Better watch it, or you’re gonna get me started. Oops, too late. I think it was about the time that “smart phone” became “smartphone” that I decided the Luddites were right. So I’ve stepped off the slowly-moving Carousel of Technology (which hasn’t produced a genuinely new idea in at least ten years) and I’m planning to spend the duration sitting on a bench talking to pigeons. Yes, I have computers, plural, but they’re all pretty old, and our cell phone is the crude flip-phone kind you see in “The Wire” (2002). It lives in the glove compartment, and I think the battery is dead. Ask me if I care.
The Oxford English Dictionary (OED) has a note on its entry for “device” explaining that the definition “has not yet been fully updated” since it was first published in 1895. So it’s not surprising that they don’t include the use of “device” to mean smartphones, tablets and those cute little Google Glasses people wear when they want to test their health insurance coverage. But that use of “device” to mean “an object, machine, or piece of equipment that has been made for some special purpose” (Merriam-Webster.com) is now clearly the primary one, probably followed in popularity by “device” meaning “an explosive or bomb” as in “nuclear device.” (The OED does include this definition in a 1977 addendum.) A “device” can also be a scheme, pretext or trick (“Larry asking me to fetch beer was just a device to get me out of the house”) or a “dramatic device,” a plot development (such as the classic “Evil Twin” in soap operas) introduced to spice up a movie, play or novel.

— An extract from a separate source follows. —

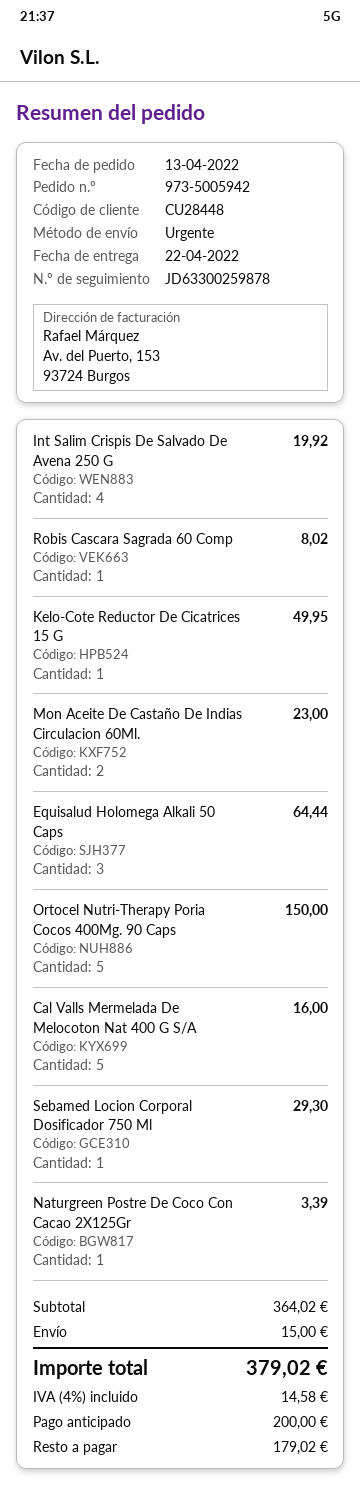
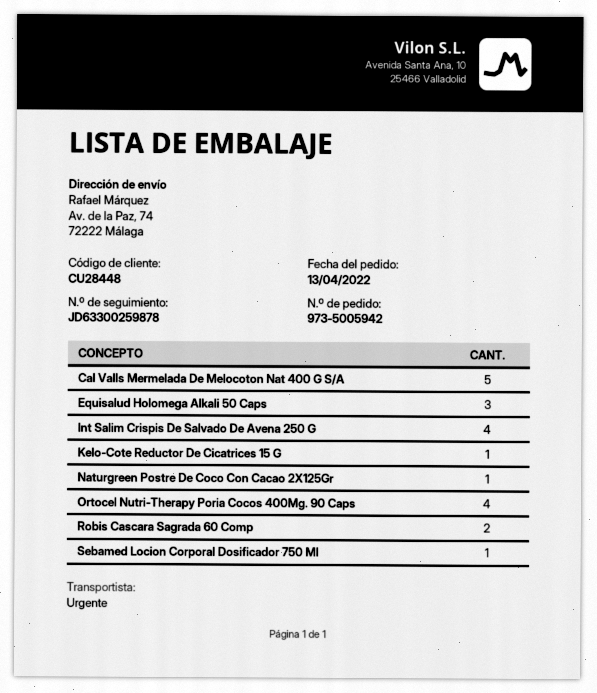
Robis Cascara Sagrada 60 Comp: 1 -> 2
Mon Aceite De Castaño De Indias Circulacion 60Ml.: 2 -> none
Ortocel Nutri-Therapy Poria Cocos 400Mg. 90 Caps: 5 -> 4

“Device,” which first appeared in English in the early 13th century, comes from the same Old French roots that gave us the verb “to devise” (to invent or plan), roots which in turn rest on the Latin verb “dividere,” to divide (also the source of our English “divide”). In Old French the sense was both “to divide” and “to plan,” which in English gave us “device” meaning “invention or plan.” It was also used to mean “wishes, desires or opinions.” The specific meaning of “machine or contrivance” didn’t arise until the 16th century.

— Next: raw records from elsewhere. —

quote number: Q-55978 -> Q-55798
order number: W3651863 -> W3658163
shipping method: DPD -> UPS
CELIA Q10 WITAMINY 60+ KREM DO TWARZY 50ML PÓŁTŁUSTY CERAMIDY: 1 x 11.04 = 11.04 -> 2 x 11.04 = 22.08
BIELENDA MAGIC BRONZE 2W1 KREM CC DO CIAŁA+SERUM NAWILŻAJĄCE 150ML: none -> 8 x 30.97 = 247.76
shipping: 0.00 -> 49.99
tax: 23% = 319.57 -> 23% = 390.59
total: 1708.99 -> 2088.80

To leave someone “to their own devices” is a fairly recent idiom, dating to the late 19th century (“What would you do, if left to your own devices?” 1870), and the original sense of “devices” in the phrase was simply “wishes” or “preferences.” But over time “device” in the phrase has drifted in the direction of the sense of “scheme, plan, plot or trick,” and today the implication of “to leave someone to their own devices” is that, if given the chance, the person will probably do something at least mildly sneaky.